Respiration continually brings air from the environment in contact with the delicate cells in our lungs to provide oxygen and to expel carbon dioxide. The air must be warmed, moistened and filtered for the lungs. When harmful contaminants are carried in the air there are several mechanisms to mitigate the effects of these contaminants.
Nasal hairs and mucus can trap dust and other particulate matter, and goblet and ciliated cells work in tandem to remove particulate matter. Goblet cells create a mucus layer on the lining of the surface that protects the cells and traps dust and other foreign material while ciliated cells have hair-like projections that move rhythmically and sweep the mucus and particulate matter upwards where it can be swallowed or expectorated.
Supplying Oxygen and Expelling CO2
The above figure shows a bronchiole terminating in several clusters of bronchiole. The bronchiole has a vacular supply of oxygenated blood (in blue) and nervous enervation (nerves in yellow) and the bronchiole is wrapped by smooth muscle cells that can contract or relax in response to physiologic conditions.

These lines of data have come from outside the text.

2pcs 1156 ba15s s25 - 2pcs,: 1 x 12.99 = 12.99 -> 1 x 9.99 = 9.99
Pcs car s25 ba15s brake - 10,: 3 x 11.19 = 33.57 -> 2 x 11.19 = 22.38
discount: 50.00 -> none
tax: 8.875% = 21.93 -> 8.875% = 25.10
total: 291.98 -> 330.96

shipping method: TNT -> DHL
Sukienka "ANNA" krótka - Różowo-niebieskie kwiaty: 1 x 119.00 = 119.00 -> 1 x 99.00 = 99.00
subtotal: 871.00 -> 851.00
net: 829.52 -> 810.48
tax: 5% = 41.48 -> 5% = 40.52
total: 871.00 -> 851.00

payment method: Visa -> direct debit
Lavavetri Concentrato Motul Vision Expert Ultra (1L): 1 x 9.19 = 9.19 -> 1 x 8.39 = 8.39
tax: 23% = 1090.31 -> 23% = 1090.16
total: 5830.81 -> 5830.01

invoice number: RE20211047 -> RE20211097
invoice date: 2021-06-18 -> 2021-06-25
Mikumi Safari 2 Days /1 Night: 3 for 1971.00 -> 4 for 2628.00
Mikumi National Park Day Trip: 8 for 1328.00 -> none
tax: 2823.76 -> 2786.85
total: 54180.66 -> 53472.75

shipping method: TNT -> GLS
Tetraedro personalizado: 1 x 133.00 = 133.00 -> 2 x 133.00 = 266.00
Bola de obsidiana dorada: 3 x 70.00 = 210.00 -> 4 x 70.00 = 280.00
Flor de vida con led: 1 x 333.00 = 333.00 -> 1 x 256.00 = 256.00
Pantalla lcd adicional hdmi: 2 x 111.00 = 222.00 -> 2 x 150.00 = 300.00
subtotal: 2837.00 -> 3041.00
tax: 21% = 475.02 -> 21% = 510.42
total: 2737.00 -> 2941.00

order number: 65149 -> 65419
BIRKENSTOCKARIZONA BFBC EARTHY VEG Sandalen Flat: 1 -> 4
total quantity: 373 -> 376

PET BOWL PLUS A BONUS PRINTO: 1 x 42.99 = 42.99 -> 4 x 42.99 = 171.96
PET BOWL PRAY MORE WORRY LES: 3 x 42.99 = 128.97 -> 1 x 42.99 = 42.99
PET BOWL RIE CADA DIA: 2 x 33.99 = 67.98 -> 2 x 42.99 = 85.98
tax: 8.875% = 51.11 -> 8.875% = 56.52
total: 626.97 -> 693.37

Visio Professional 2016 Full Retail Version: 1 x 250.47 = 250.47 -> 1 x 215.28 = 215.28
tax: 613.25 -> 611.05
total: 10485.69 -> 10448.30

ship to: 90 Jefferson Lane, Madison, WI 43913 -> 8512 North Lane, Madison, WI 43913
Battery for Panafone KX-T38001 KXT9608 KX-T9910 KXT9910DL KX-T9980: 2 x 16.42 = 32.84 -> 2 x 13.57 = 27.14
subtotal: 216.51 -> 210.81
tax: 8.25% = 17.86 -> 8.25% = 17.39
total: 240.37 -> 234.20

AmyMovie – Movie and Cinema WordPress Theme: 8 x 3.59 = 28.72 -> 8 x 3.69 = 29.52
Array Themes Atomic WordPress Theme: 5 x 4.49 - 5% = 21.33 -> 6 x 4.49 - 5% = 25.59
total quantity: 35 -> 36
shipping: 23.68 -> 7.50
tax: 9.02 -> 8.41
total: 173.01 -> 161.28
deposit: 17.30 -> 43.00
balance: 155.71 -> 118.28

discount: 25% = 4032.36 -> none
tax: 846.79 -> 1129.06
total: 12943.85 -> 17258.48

Contraction of smooth muscle narrows the airways, and relaxation increases their diameter. Abnormally severe contraction of this smooth muscle is of central importance to asthmatic attacks.
Eventually, the terminal bronchioles open into thousands of alvelo - delicate grape-like clusters of air sacs where gas exhange occurs. There are several types of alveolar cells: type 1, type 2, and macrophages.
The above image focuses on the details in a single alveolus. Note the capillaries surrounding the alveolar cells are in very inimate contact, which facilitates the exchange of oxygen and carbon dioxide between the air in the alveolus and blood in the capillary.
The alveolus is lined with alveolar cells; type 1 are for exchange of O and CO2, while type 2 can divide to give rise to new type 1 cells and also synthesize and secrete a substance called surfactant which reduces surface tension in the alveolus and prevents collapse during expiration.
Within the alveolus there are also macrophages (also called "dust cells") - phagocytic cells that engulf particulate matter then migrate up the bronchioles where the ciliated cells sweep them up into the pharynx where they are swallowed or expelled.
The graphic above illustrates that blood returning to the heart is de-oxygenated (in blue) and returns to the right atrium of the heart and then the right ventricle. When the heart contracts blood in the right ventricle is pumped to the lungs where it enters capillary vessels that circulate around the alveoli where gas exchange takes place. As blood circulates around the alveoli it becomes re-oxygenated and CO2 moved from the pulmonary arterial blood into the alveolus to be exhaled. Blood returning to the left atrium of the heart then to the left ventricle is fully oxygenated and when the heart contracts it is pumped into the aorta to be distributed throughout the body via the arterial system.
Blood returning from the peripheral tissues has a relatively low concentration of oxygen but is rich in CO2 as a result of cellular metabolism. As a result, the oxygen readily diffuses from the alveolus across the alveolar cells and into the capillary where it binds to the hemoglobin in red blood cells. Conversely, CO2 diffuses from the capillary blood into the air in the alveolus which is exhaled.
Cellular Gas Exchange
Cells use oxygen to metabolize, or create cellular energy from glucose or fatty acids. Arteries branch into arterioles which eventually branch into capillaries.
The image above shows an arteriole branching into smaller capillaries which supply nutrients and red blood cells to metabolizing cells. Capillaries are often so thin that often red blood cells can only pass one at a time.
Smoking
Tobacco smoke is a complex mix of toxic and carcinogenic chemicals and particulate matter. Emission levels of 98 components in mainstream smoke constitute a human inhalation risk with potential to contribute to many adverse effects.